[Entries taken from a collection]

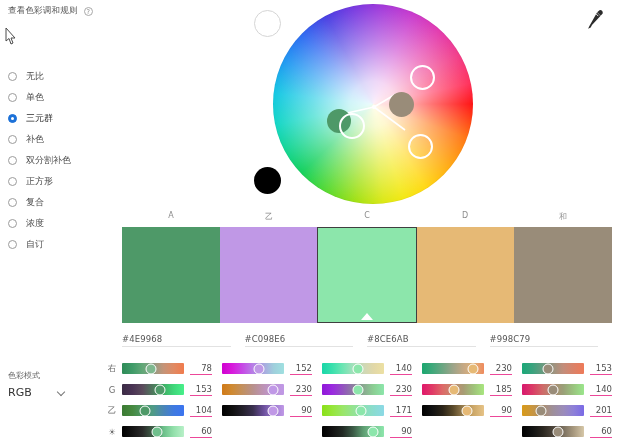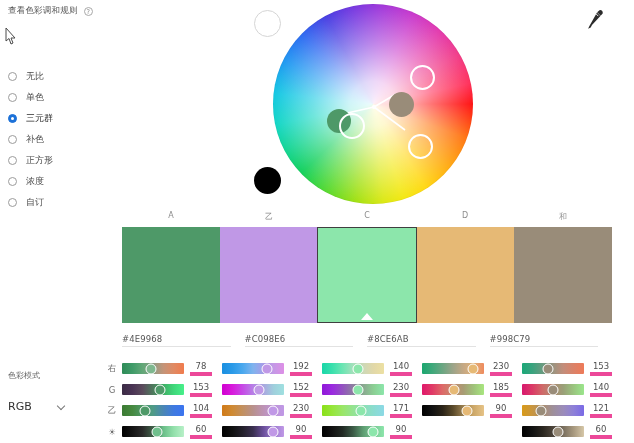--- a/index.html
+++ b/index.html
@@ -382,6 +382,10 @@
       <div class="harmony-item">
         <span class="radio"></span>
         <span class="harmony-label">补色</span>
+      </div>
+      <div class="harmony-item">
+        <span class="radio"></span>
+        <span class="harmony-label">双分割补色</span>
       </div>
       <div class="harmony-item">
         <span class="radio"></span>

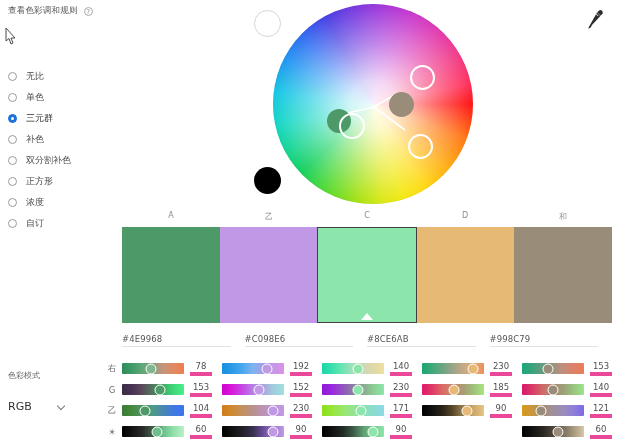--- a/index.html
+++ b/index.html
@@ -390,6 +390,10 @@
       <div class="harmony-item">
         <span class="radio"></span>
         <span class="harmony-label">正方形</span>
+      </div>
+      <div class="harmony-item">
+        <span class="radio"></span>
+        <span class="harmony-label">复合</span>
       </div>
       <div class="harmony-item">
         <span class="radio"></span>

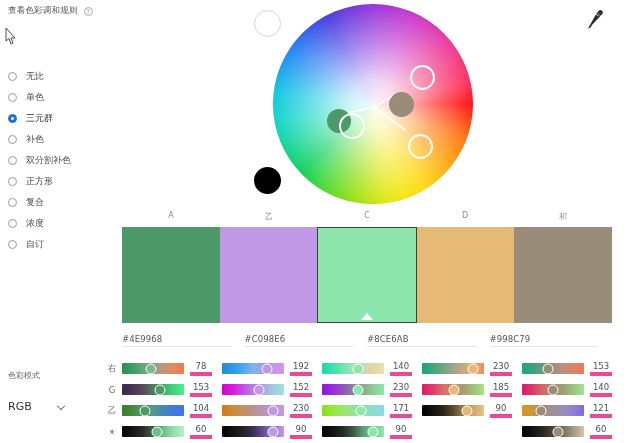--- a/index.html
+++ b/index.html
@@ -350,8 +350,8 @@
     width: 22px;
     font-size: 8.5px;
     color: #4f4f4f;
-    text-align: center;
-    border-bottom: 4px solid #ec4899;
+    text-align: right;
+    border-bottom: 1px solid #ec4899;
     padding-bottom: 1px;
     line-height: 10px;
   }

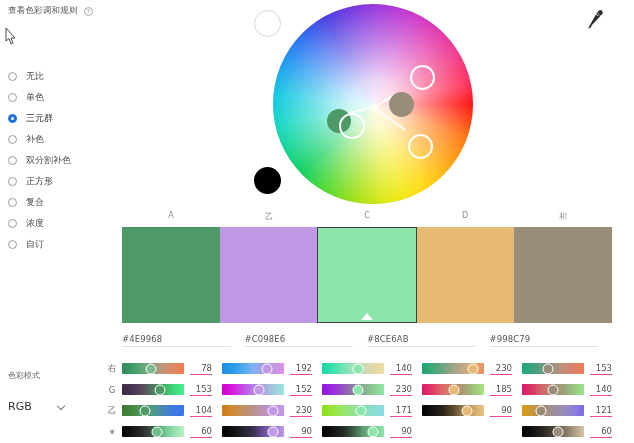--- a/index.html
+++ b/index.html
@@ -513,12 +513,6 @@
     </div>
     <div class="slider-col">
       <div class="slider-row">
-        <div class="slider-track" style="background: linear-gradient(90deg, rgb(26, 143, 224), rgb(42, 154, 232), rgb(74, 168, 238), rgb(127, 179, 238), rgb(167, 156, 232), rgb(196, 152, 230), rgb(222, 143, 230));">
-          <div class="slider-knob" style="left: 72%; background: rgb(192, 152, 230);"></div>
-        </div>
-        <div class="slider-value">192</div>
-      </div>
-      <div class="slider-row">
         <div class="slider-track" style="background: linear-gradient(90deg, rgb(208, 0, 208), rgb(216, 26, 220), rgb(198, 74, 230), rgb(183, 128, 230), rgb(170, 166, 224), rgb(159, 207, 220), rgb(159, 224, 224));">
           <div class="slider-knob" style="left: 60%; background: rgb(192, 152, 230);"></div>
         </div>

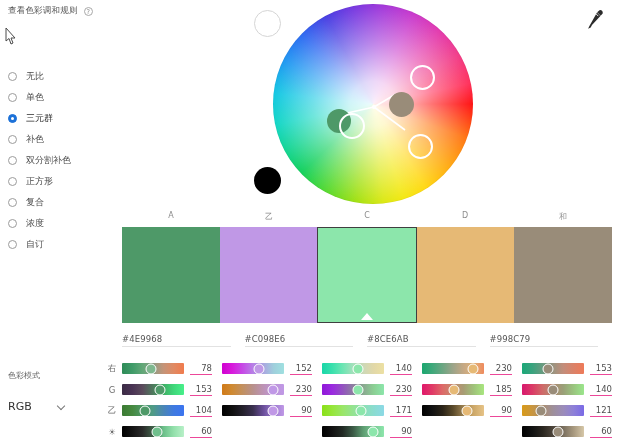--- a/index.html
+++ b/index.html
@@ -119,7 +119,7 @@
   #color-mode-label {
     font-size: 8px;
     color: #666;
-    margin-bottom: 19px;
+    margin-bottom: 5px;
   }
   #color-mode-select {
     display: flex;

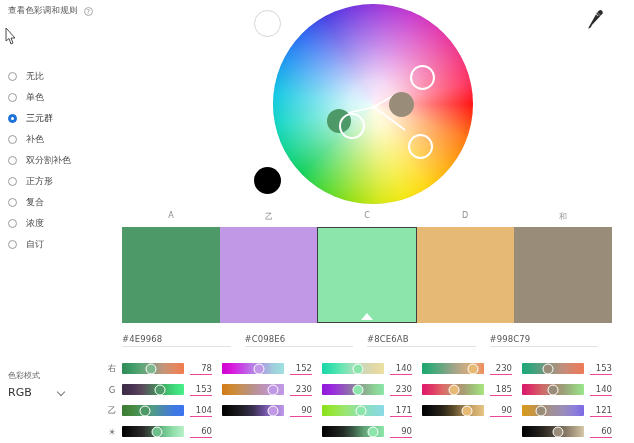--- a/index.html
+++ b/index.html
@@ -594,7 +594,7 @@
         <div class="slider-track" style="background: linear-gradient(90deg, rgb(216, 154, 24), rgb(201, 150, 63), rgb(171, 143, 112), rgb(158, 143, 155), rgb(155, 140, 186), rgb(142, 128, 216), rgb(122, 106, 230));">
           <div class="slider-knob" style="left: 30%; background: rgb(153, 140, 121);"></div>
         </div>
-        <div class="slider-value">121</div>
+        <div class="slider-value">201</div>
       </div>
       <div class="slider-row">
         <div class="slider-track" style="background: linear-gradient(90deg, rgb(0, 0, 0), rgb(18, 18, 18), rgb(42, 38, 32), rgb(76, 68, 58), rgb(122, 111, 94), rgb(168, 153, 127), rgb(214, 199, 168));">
==
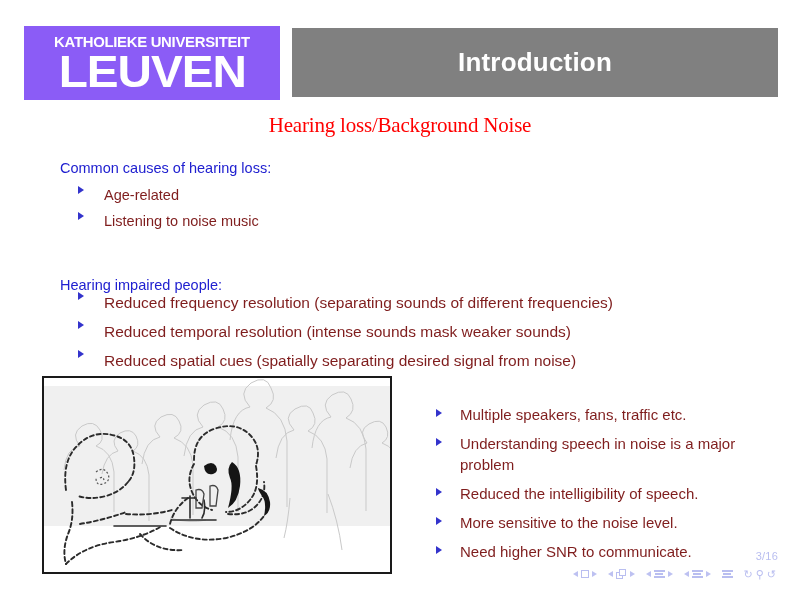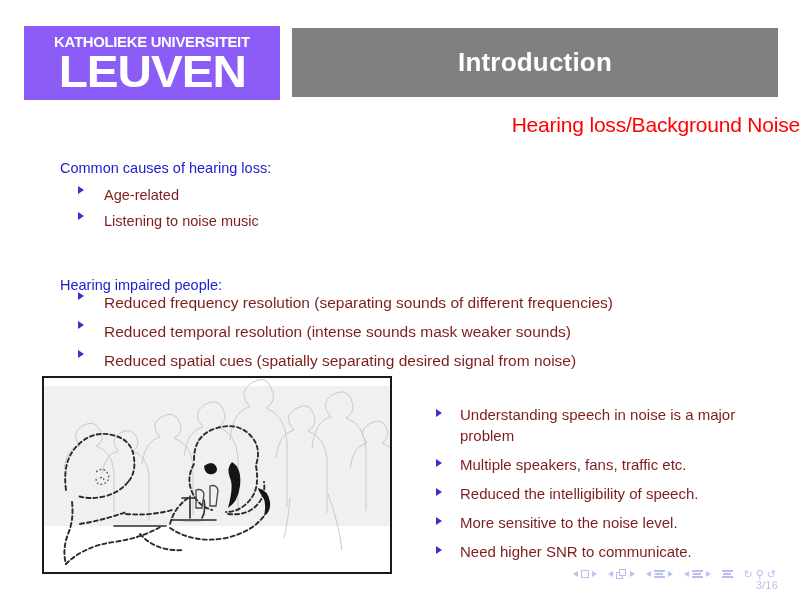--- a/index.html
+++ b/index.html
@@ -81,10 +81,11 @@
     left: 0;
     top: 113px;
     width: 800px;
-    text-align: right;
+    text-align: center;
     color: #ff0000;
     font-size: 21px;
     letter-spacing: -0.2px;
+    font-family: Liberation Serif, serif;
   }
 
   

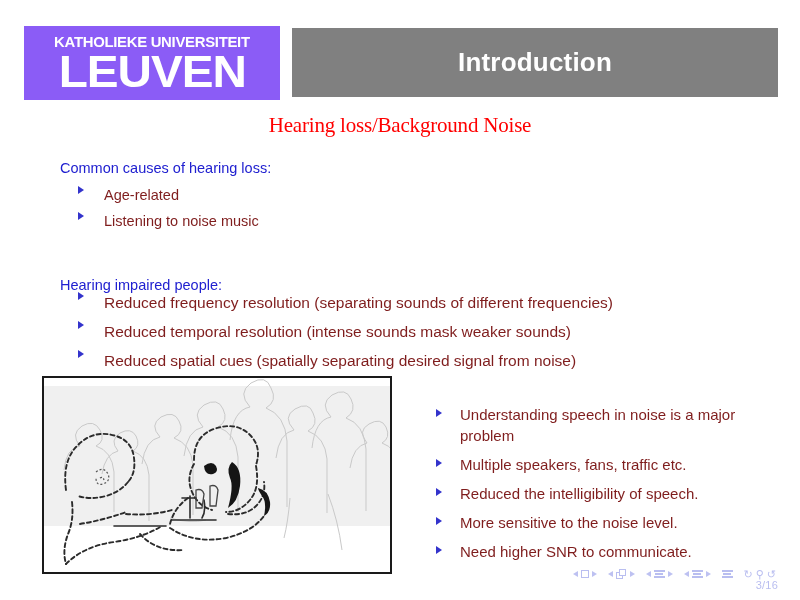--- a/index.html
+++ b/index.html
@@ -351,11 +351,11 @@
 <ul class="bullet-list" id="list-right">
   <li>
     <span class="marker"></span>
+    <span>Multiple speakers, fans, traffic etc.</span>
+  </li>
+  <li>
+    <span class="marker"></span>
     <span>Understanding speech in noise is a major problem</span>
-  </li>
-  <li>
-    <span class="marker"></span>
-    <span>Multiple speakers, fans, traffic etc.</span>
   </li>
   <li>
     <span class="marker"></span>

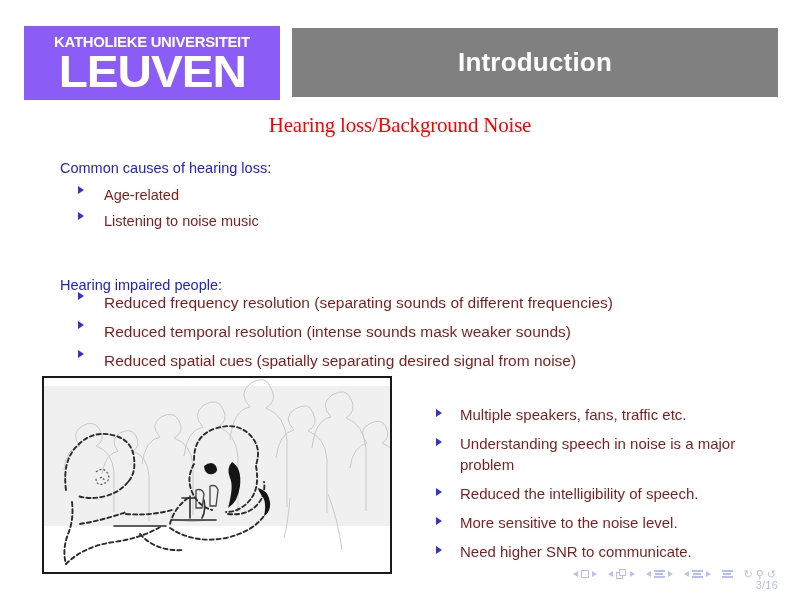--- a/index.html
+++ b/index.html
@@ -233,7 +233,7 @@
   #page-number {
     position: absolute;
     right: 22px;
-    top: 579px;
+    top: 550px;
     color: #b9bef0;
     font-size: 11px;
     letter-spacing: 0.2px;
---
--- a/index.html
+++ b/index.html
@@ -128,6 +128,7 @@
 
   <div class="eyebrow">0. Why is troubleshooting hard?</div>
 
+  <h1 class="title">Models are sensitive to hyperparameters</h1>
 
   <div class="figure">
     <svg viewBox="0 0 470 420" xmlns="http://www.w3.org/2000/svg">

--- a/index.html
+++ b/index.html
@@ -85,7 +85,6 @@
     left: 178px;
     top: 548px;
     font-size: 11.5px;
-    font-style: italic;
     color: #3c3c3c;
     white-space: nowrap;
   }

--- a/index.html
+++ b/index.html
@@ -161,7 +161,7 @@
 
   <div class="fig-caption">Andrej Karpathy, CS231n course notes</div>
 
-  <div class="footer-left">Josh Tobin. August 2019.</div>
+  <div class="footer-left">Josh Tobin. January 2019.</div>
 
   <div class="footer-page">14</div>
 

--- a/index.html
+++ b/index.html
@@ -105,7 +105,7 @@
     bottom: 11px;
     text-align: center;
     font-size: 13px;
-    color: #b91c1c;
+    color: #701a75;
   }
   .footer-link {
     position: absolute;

## To do
What is wanted is the number of lines holding "speakers" in the entries. Nothing else should be given.

## Output of the exercise
2